Difference listings
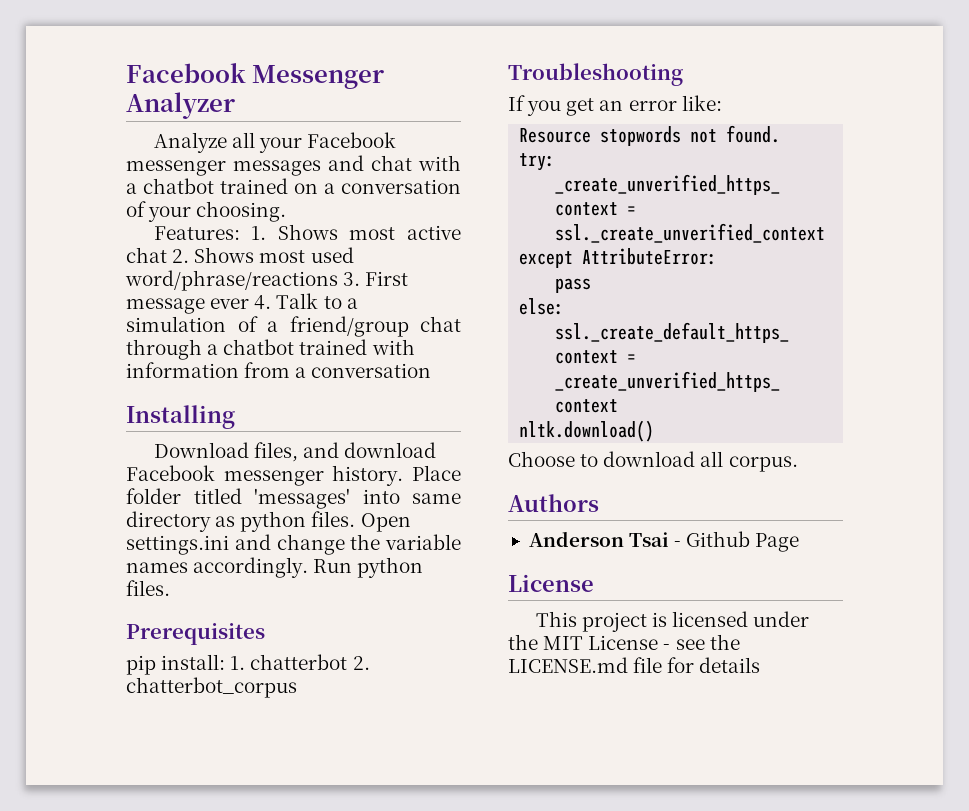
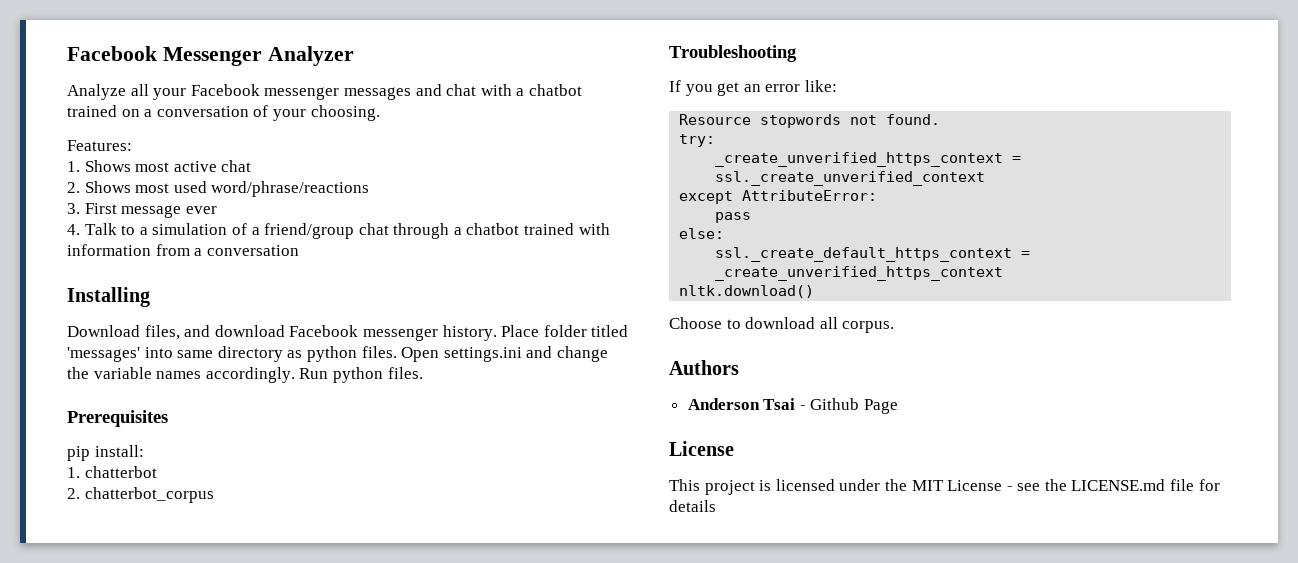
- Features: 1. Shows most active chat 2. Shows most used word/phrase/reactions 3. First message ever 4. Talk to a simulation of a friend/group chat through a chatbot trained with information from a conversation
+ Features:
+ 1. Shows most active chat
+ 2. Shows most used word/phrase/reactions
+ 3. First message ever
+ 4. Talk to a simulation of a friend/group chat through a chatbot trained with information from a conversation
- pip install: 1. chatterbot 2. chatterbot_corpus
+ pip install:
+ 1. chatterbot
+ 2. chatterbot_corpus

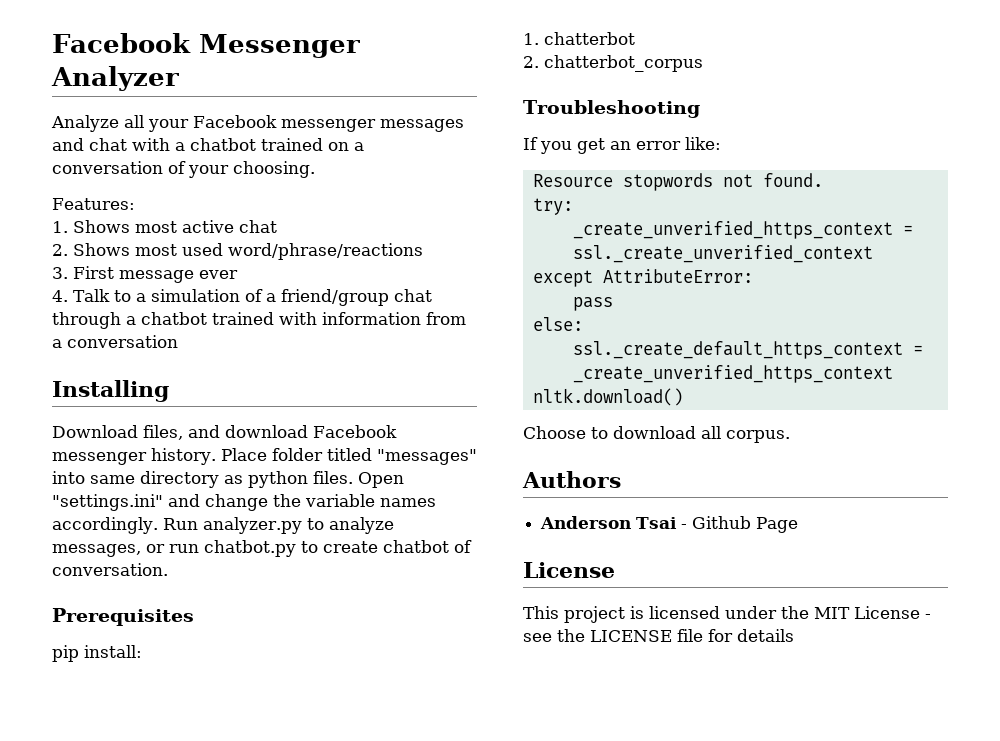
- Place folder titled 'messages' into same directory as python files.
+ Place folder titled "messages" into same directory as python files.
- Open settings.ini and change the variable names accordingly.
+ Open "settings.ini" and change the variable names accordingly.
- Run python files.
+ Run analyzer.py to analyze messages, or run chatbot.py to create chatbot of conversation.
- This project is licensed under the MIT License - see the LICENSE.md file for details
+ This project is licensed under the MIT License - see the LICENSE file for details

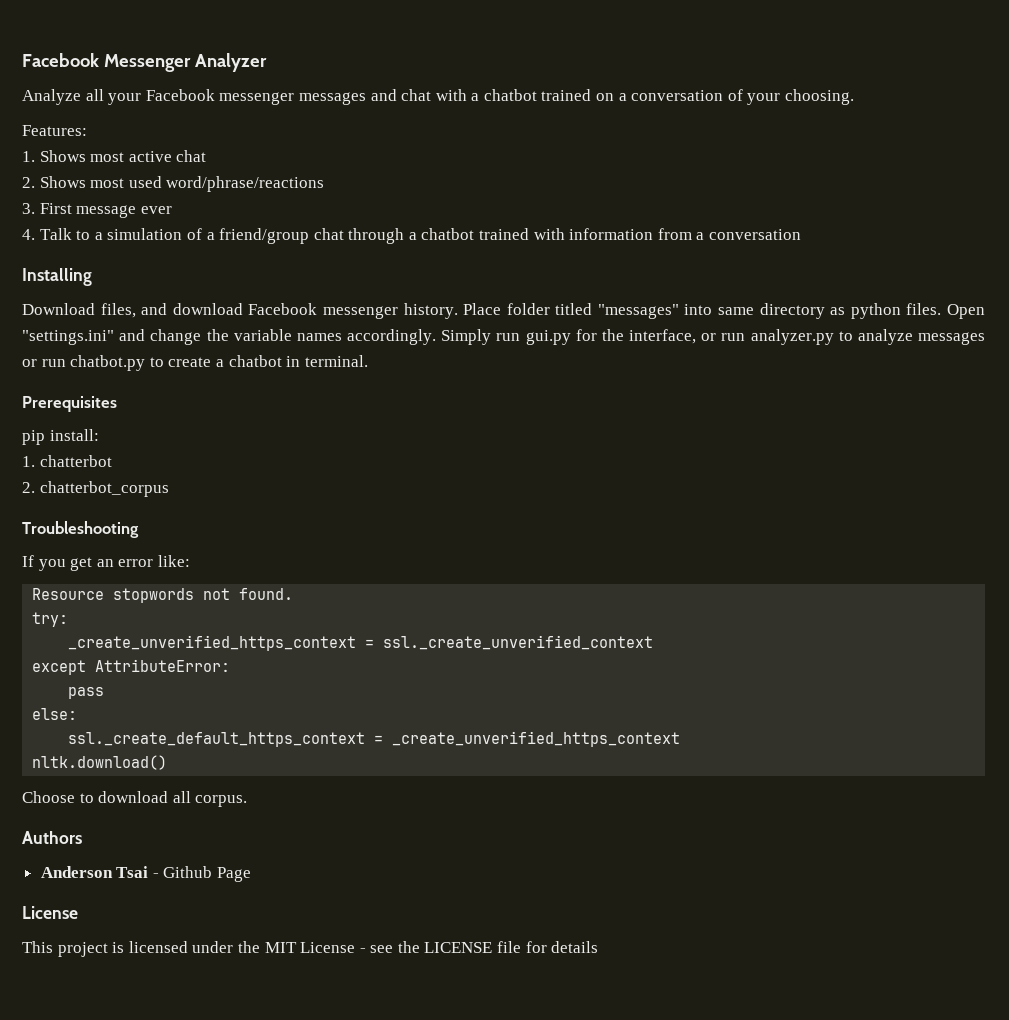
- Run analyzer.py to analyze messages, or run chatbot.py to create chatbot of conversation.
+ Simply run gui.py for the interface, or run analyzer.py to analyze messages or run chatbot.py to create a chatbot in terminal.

---

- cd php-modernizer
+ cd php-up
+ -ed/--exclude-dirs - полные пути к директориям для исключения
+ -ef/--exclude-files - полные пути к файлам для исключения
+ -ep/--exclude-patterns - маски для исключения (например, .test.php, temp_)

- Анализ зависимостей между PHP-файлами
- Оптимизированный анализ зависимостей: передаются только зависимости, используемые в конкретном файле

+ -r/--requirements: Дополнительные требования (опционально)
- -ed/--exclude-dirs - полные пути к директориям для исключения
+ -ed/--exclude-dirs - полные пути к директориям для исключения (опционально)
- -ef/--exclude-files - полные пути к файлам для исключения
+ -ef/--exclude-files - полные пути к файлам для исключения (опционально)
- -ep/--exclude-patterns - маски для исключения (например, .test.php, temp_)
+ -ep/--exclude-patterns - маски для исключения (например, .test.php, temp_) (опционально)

__What you have to do__. Using the records above, restate word for word the lines from the one with "- Анализ зависимостей между PHP-файлами" through the one with "(например, .test.php, temp_) (опционально)", both included.

__Solution to this task__.
- Анализ зависимостей между PHP-файлами
- Оптимизированный анализ зависимостей: передаются только зависимости, используемые в конкретном файле

+ -r/--requirements: Дополнительные требования (опционально)
- -ed/--exclude-dirs - полные пути к директориям для исключения
+ -ed/--exclude-dirs - полные пути к директориям для исключения (опционально)
- -ef/--exclude-files - полные пути к файлам для исключения
+ -ef/--exclude-files - полные пути к файлам для исключения (опционально)
- -ep/--exclude-patterns - маски для исключения (например, .test.php, temp_)
+ -ep/--exclude-patterns - маски для исключения (например, .test.php, temp_) (опционально)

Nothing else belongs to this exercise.